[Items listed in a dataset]
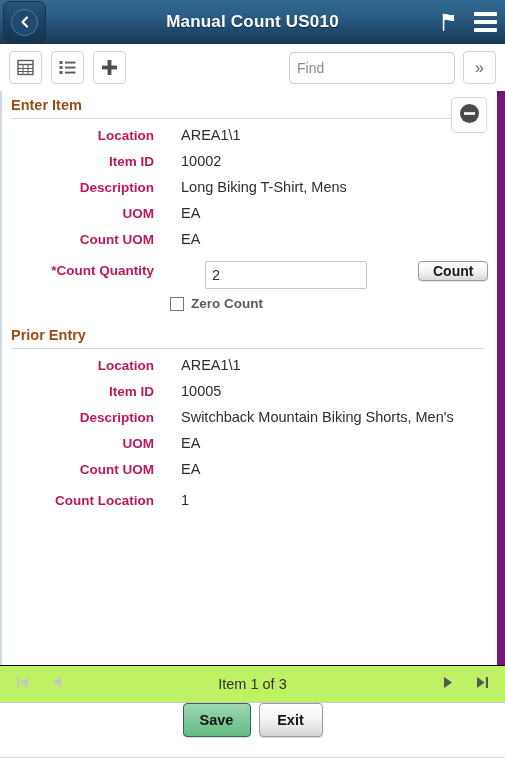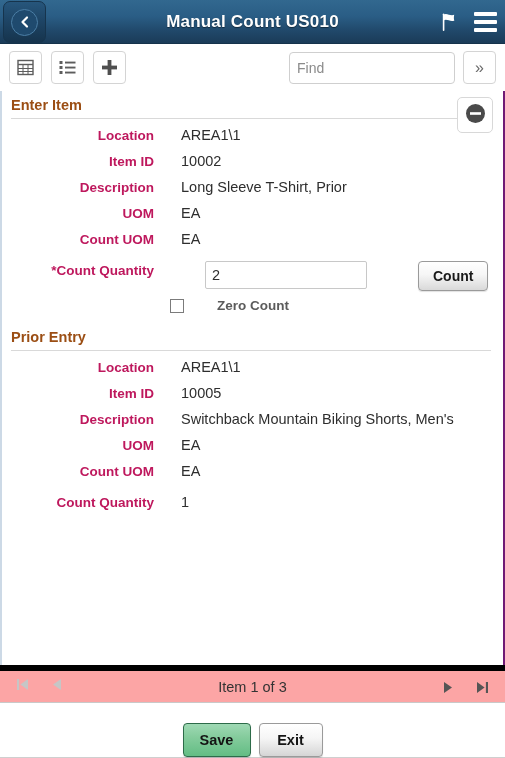--- a/index.html
+++ b/index.html
@@ -154,21 +154,21 @@
     line-height: 31px;
     text-align: center;
     cursor: pointer;
   }
 
   
   .content {
     flex: 1 1 auto;
     background: #ffffff;
     border-left: 2px solid #ccd9e6;
-    border-right: 2px solid #701a75;
+    border-right: 8px solid #701a75;
     position: relative;
     overflow: hidden;
   }
 
   .section-head {
     color: #9b4e14;
     font-size: 14.5px;
     font-weight: bold;
     padding: 6px 0 5px 9px;
   }
@@ -230,40 +230,39 @@
     border-radius: 2px;
     padding: 0 6px;
     font-family: "Liberation Sans", sans-serif;
     font-size: 14.5px;
     color: #2e2e2e;
     background: #fff;
     outline: none;
   }
 
   .btn3d {
-    height: 30px;
+    height: 20px;
     padding: 0 14px;
     border: 1px solid #9a9a9a;
     border-radius: 4px;
     background: linear-gradient(to bottom, #ffffff 0%, #f6f6f6 45%, #d9d9d9 100%);
     font-family: "Liberation Sans", sans-serif;
     font-size: 14px;
     font-weight: bold;
     color: #1a1a1a;
     cursor: pointer;
     box-shadow: 0 1px 1px rgba(0,0,0,0.12);
   }
   .count-btn { margin-left: 8px; }
 
   .check-row {
     display: flex;
     align-items: center;
     padding-top: 7px;
     padding-left: 168px;
-    gap: 26px;
   }
   .checkbox {
     width: 14px;
     height: 14px;
     border: 1px solid #7b7b7b;
     background: #fff;
     margin-right: 7px;
     cursor: pointer;
     flex: 0 0 14px;
   }
@@ -277,22 +276,22 @@
     display: flex;
     align-items: center;
     padding-top: 12px;
   }
   .modify-btn { margin-left: 10px; height: 32px; padding: 0 16px; }
 
   
   .navbar {
     flex: 0 0 38px;
     height: 38px;
-    background: #fca5a5;
-    border-top: 6px solid #000000;
+    background: #bef264;
+    border-top: 1px solid #000000;
     border-bottom: 1px solid #c9c9c9;
     display: flex;
     align-items: center;
     position: relative;
   }
   .nav-arrow {
     width: 34px;
     height: 36px;
     display: flex;
     align-items: center;
@@ -316,21 +315,21 @@
     color: #333;
     pointer-events: none;
   }
 
   
   .footer {
     flex: 0 0 auto;
     height: 55px;
     background: #ffffff;
     display: flex;
-    align-items: flex-end;
+    align-items: flex-start;
     justify-content: center;
     gap: 8px;
     border-bottom: 1px solid #cfcfcf;
   }
   .save-btn {
     width: 68px;
     height: 34px;
     border: 1px solid #2d6b49;
     border-radius: 4px;
     background: linear-gradient(to bottom, #9fd9b4 0%, #85cc9d 40%, #63bd84 100%);
@@ -443,21 +442,21 @@
     <div class="field-row">
       <div class="field-label">Location</div>
       <div class="field-value">AREA1\1</div>
     </div>
     <div class="field-row">
       <div class="field-label">Item ID</div>
       <div class="field-value">10002</div>
     </div>
     <div class="field-row">
       <div class="field-label">Description</div>
-      <div class="field-value">Long Sleeve T-Shirt, Prior</div>
+      <div class="field-value">Long Biking T-Shirt, Mens</div>
     </div>
     <div class="field-row">
       <div class="field-label">UOM</div>
       <div class="field-value">EA</div>
     </div>
     <div class="field-row">
       <div class="field-label">Count UOM</div>
       <div class="field-value">EA</div>
     </div>
 
@@ -490,21 +489,21 @@
     <div class="field-row">
       <div class="field-label">UOM</div>
       <div class="field-value">EA</div>
     </div>
     <div class="field-row">
       <div class="field-label">Count UOM</div>
       <div class="field-value">EA</div>
     </div>
 
     <div class="prior-qty-row">
-      <div class="field-label">Count Quantity</div>
+      <div class="field-label">Count Location</div>
       <div class="field-value">1</div>
     </div>
 
   </div>
 
   <div class="navbar">
     <div class="nav-arrow nav-left">
       <span>
         <svg width="14" height="15" viewBox="0 0 14 15" aria-hidden="true">
           <rect x="1" y="2" width="2.1" height="11" fill="#c6c6c6"></rect>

§ **Exercise description**
A single number is needed: the count of lines in the records that include "hidden".

§ **Result below**
2